> [Aim of the task] Pictures do not belong in the copy; print every entry exactly as it stands.
Input data Block Start
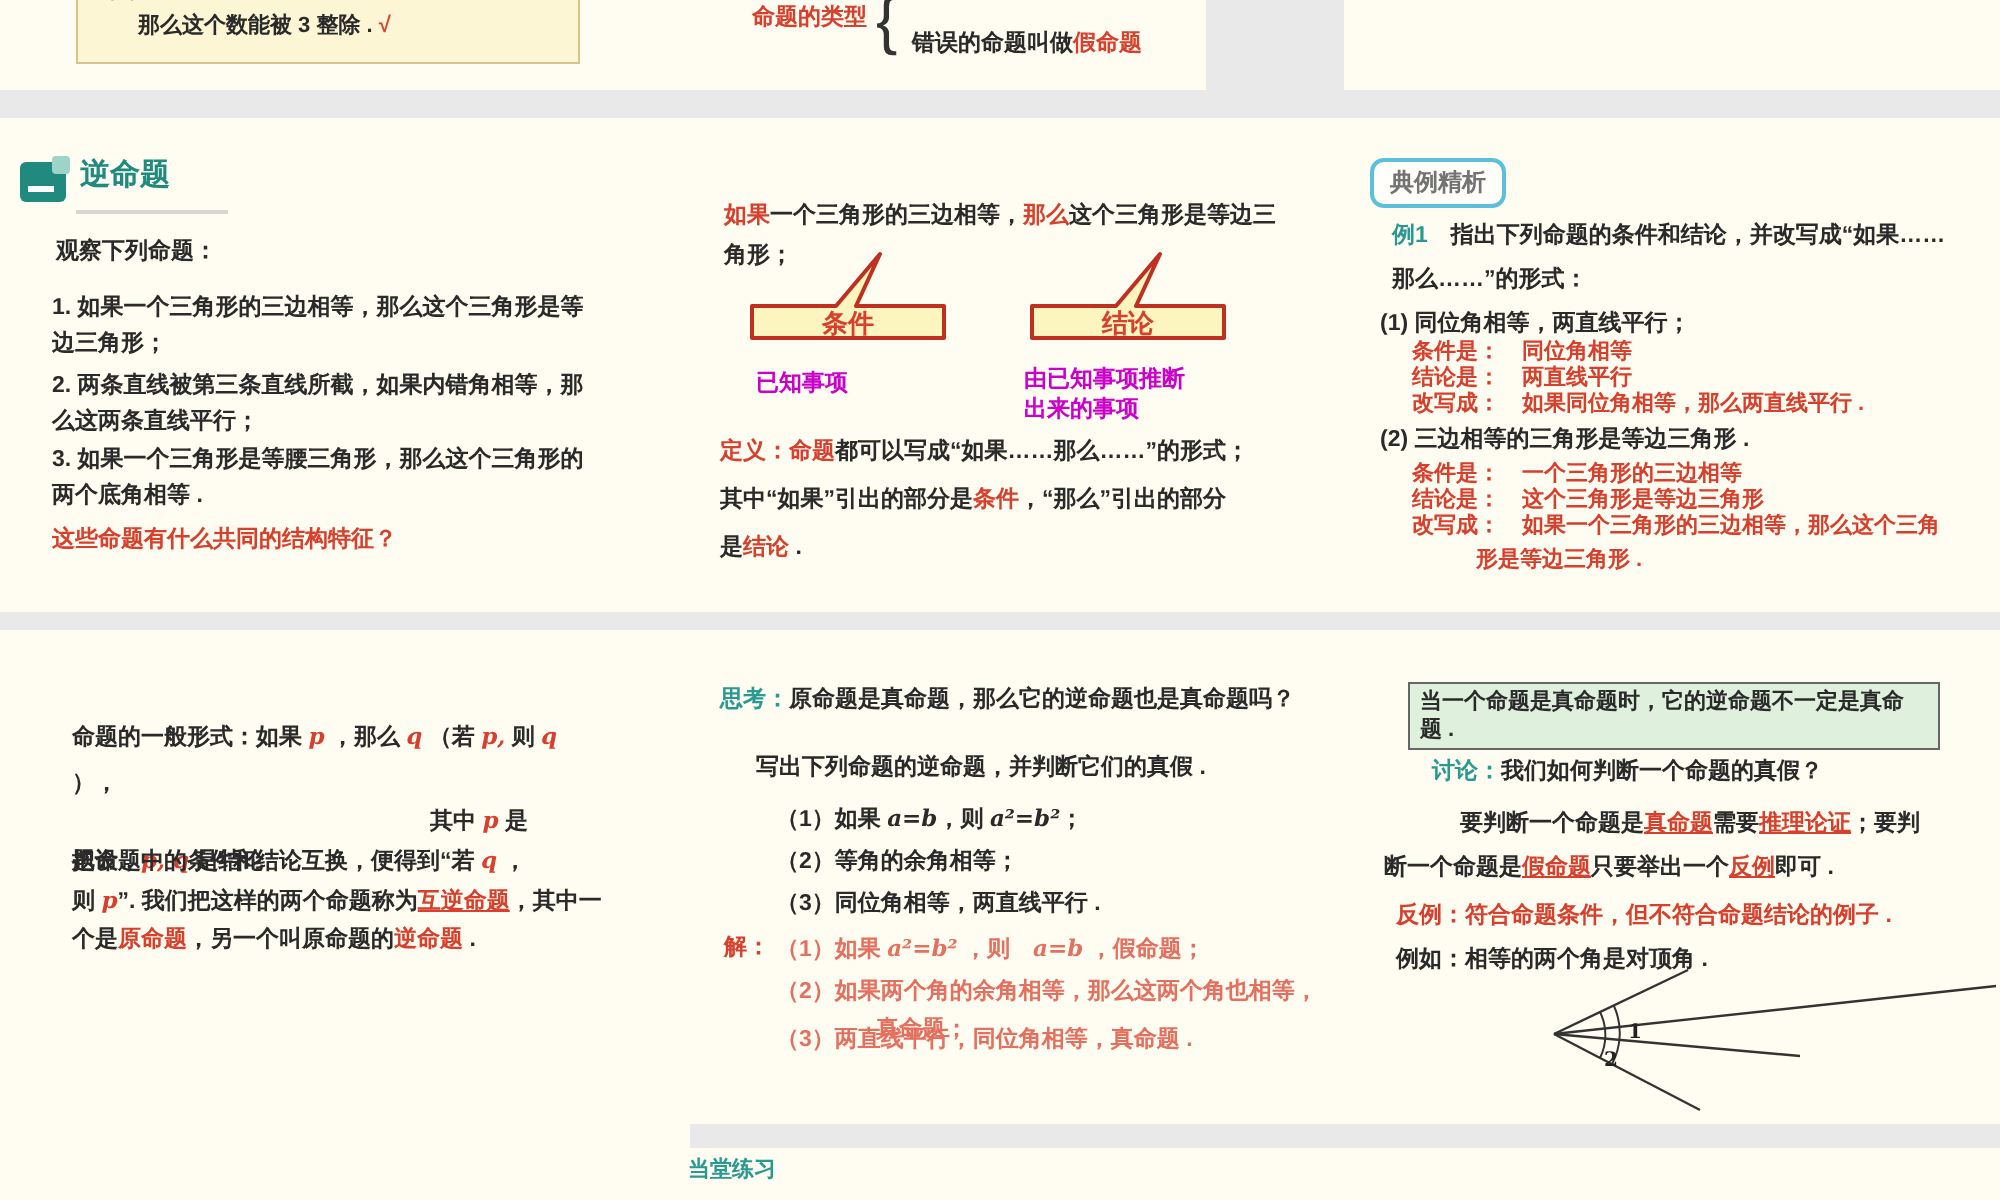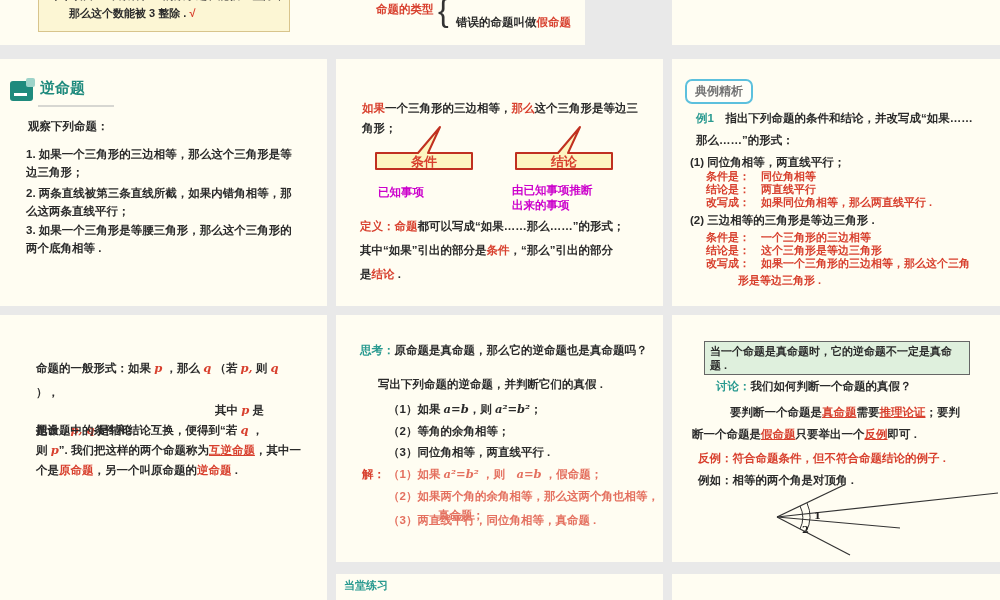--- a/index.html
+++ b/index.html
@@ -4,7 +4,7 @@
 <style>
   html,body{margin:0;padding:0;background:#e9e9e9;font-family:"Liberation Sans","DejaVu Sans",sans-serif;}
   #canvas{position:relative;width:1000px;height:600px;background:#e9e9e9;overflow:hidden;}
-  .slide{position:absolute;background:#fffdf2;overflow:hidden;}
+  .slide{position:absolute;background:#fffdf2;overflow:hidden;padding-left:18px;}
   
   .ln{position:absolute;white-space:nowrap;font-size:11.5px;font-weight:600;color:#2a2a2a;line-height:1.25;}
   .red{color:#d8402e;}

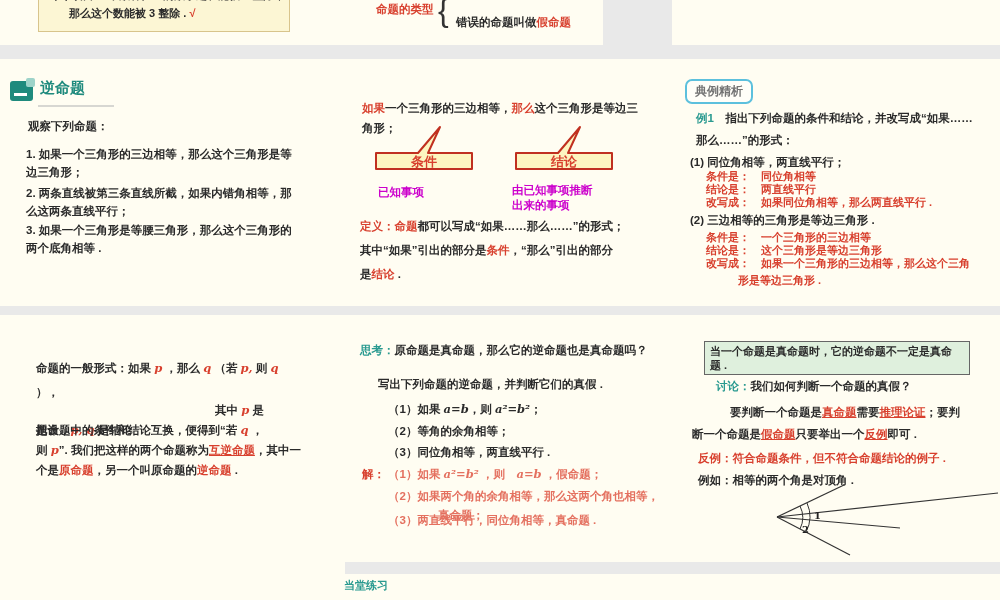--- a/index.html
+++ b/index.html
@@ -80,6 +80,7 @@
     <div class="ln" style="left:26px;top:145px;"><span>么这两条直线平行；</span></div>
     <div class="ln" style="left:26px;top:164px;"><span>3. 如果一个三角形是等腰三角形，那么这个三角形的</span></div>
     <div class="ln" style="left:26px;top:182px;"><span>两个底角相等 .</span></div>
+    <div class="ln red b7" style="left:26px;top:204px;"><span>这些命题有什么共同的结构特征？</span></div>
   </div>
 
   <div class="slide" style="left:336px;top:59px;width:327px;height:247px;">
Input data Block End
> [Solved exercise]
--- a/index.html
+++ b/index.html
@@ -4,7 +4,7 @@
 <style>
   html,body{margin:0;padding:0;background:#e9e9e9;font-family:"Liberation Sans","DejaVu Sans",sans-serif;}
   #canvas{position:relative;width:1000px;height:600px;background:#e9e9e9;overflow:hidden;}
-  .slide{position:absolute;background:#fffdf2;overflow:hidden;}
+  .slide{position:absolute;background:#fffdf2;overflow:hidden;padding-left:18px;}
   
   .ln{position:absolute;white-space:nowrap;font-size:11.5px;font-weight:600;color:#2a2a2a;line-height:1.25;}
   .red{color:#d8402e;}

--- a/index.html
+++ b/index.html
@@ -80,6 +80,7 @@
     <div class="ln" style="left:26px;top:145px;"><span>么这两条直线平行；</span></div>
     <div class="ln" style="left:26px;top:164px;"><span>3. 如果一个三角形是等腰三角形，那么这个三角形的</span></div>
     <div class="ln" style="left:26px;top:182px;"><span>两个底角相等 .</span></div>
+    <div class="ln red b7" style="left:26px;top:204px;"><span>这些命题有什么共同的结构特征？</span></div>
   </div>
 
   <div class="slide" style="left:336px;top:59px;width:327px;height:247px;">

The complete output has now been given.